Musical deafness of composers.

“I took the book, having risen from a sleep,

And I read in it…”

A silly pompous verse by N. Nekrasov was already mentioned by me in the article “There have been worse times…”

“I heard the song when I got up from sleep.”..

From the very morning, the idiotic song “Steppe and steppe all around …” began to spin in my head. To the words of Ivan Surikov. (Not Vasily the painter) and the melody of the composer Sergei Sadovsky.

And suddenly such a strange question popped up:

Can COMPOSERS be “musically deaf”, that is, not deaf at ALL (Beethoven, for example, became deaf from excessive drinking, and died, apparently, from cirrhosis of the liver), namely, to lose the “sense of music”?

Probably, yes.

The same Beethoven, in his symphonies, programmatic works, having begun something majestic in march, suddenly turned into a squat dance, completely inappropriate and incompetent. Well, it happens when Inspiration, which had just been peacefully sitting on a hanger and whispering beautiful sound combinations, suddenly flapped its wings and flew away, leaving the composer with something enticingly beautiful, but at a broken trough.

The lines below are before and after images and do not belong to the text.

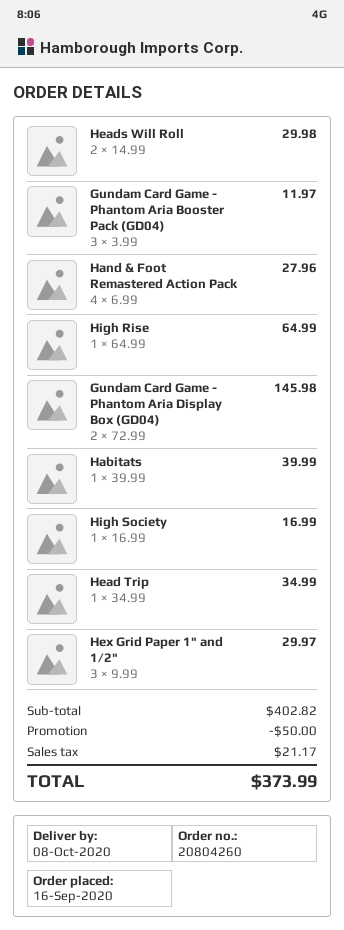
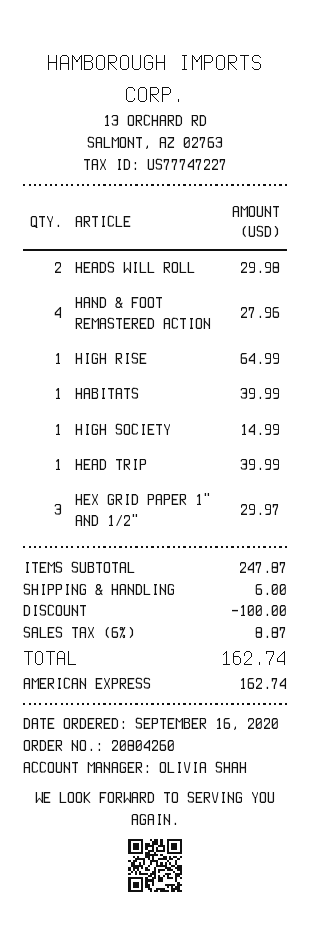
Gundam Card Game - Phantom Aria Booster Pack (GD04): 3 for 11.97 -> none
Gundam Card Game - Phantom Aria Display Box (GD04): 2 for 145.98 -> none
High Society: 1 for 16.99 -> 1 for 14.99
Head Trip: 1 for 34.99 -> 1 for 39.99
subtotal: 402.82 -> 247.87
discount: 50.00 -> 100.00
shipping: none -> 6.00
tax: 21.17 -> 8.87
total: 373.99 -> 162.74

But he needs to KEEP COMPOSING!

But there’s no sound in my head, so he has to replace Inspiration with a familiar and ordinary CRAFT!

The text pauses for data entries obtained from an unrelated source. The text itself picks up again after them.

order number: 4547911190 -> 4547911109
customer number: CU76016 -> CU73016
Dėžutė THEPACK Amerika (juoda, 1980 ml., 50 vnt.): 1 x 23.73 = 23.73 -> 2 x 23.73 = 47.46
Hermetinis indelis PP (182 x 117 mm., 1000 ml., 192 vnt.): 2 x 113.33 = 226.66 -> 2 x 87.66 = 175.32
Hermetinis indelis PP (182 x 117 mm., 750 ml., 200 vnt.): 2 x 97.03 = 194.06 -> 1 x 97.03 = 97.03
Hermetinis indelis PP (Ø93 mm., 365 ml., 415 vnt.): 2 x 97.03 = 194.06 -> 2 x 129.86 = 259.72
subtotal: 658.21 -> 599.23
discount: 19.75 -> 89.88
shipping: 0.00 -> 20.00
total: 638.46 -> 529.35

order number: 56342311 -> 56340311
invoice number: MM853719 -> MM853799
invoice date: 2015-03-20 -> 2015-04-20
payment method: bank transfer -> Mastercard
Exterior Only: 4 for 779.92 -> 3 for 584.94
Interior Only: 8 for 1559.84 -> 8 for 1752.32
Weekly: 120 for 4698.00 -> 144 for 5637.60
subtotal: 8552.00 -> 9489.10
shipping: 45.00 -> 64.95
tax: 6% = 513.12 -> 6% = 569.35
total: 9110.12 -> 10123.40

There is nothing to say about the fourth part of the Ninth Symphony – complete incompetence, camouflaged by the power of hundreds of throats of the choir and the crescendo of the orchestra.

Bulat Okudzhava, who in the song sympathizes with the lady, the owner of the most ancient profession, “The roosters crowed all night …”, suddenly gave her (the song, not the lady) the rhythm of the march!

And in the note “Steppe and Steppe all around…” mentioned at the beginning, the composer also became musically deaf and forced the dying coachman, who was giving instructions to a comrade in his profession, to get up from his deathbed and spin to the rhythm of the WALTZ!

An anecdote from the Brezhnev era immediately popped into my mind:

“Brezhnev: Comrades, we urgently need to do something about the growing senility of the Central Committee members!

Yesterday, for example, at Comrade Suslov’s funeral (By the way, why is he absent from this meeting; no discipline!), so, yesterday, at Comrade Suslov’s funeral, when the music started playing, I was the only one who thought to ask a lady to dance!”

“Sensing the hour of death…” the coachman and his friend sailed away, spinning to the rhythm of the Strauss waltz, sorry, Sadovsky.

Esprit’s next “discovery” — musical and otolaryngological.

You can see right away that he’s A SPECIALIST!

Faciant meliora potentes.

23 V 2025

P.S. Suddenly, “Lara’s Waltz” by French composer Maurice Jarre sounded in my mind for the mediocre film “Doctor Zhivago”, with excellent actors like Julie Christie, Rod Steiger, Alex Guinness, Rita Tashingham and the absolutely stupid and incompetent Omar Sharif, portraying the Greek Zhivago. paired with the equally incompetent Geraldine Chaplin.

This waltz is talented and very good, TOO GOOD for a weak film based on an even weaker novel by Boris Pasternak, to whom the Nobel Committee, known chade concern, awarded the Nobel Prize in Literature. How then, appeasingly, gave to the thief Sholokhov, as “compensation” for Zhivago, they say, we are sorry, dear Soviet comrades, the mistake came out!

BUT THE MUSICAL RESEMBLANCE to “Steppe…” “caught my ears.”

Although the waltzing dying coachman is much weaker musically than the “Waltz of Lara” by Maurice Jarre.